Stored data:
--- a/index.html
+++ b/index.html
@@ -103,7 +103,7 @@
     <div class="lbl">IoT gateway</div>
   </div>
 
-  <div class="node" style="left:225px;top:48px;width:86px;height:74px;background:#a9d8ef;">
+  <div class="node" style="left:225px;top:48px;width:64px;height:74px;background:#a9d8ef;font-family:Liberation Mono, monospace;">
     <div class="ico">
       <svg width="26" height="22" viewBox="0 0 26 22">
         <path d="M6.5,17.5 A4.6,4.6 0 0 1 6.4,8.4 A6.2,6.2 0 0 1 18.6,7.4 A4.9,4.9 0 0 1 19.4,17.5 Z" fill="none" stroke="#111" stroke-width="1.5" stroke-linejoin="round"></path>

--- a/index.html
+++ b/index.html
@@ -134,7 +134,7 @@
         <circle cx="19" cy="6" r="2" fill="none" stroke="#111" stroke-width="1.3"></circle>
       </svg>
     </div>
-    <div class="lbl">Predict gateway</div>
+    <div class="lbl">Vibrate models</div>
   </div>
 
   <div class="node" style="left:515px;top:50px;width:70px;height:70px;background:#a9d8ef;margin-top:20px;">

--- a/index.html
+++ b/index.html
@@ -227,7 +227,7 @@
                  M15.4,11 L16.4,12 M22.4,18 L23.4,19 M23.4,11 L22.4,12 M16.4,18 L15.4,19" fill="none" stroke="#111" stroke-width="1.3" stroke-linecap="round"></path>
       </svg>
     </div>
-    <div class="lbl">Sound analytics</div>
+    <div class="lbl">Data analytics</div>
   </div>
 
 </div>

* * *

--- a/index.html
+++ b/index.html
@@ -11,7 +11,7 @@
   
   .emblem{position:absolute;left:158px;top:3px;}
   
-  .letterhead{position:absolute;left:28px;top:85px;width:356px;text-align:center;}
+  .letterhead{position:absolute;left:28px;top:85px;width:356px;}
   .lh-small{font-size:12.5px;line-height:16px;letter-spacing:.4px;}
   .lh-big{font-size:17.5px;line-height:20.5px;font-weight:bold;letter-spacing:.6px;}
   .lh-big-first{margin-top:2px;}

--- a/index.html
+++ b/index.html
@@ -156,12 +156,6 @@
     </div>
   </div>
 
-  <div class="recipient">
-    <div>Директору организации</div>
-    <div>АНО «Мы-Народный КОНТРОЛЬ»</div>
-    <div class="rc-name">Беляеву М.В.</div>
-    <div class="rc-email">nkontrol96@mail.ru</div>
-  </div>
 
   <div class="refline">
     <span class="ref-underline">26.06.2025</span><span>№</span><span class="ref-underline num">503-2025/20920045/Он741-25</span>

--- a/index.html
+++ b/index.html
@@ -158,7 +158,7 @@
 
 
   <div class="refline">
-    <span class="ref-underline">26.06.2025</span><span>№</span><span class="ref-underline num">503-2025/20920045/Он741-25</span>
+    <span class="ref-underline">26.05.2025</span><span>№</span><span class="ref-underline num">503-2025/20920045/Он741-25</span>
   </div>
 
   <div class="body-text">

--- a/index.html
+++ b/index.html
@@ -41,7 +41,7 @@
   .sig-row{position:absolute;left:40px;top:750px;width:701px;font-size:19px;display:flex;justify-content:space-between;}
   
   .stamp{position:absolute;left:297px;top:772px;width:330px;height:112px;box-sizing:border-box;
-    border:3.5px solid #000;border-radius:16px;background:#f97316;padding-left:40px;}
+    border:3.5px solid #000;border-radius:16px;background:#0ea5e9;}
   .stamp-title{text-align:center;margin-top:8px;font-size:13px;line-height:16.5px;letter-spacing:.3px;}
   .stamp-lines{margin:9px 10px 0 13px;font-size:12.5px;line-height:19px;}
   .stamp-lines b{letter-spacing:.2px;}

_Your goal_: Give the number of lines in the entries that hold the string "node", and add nothing else.

_Written solution_: 3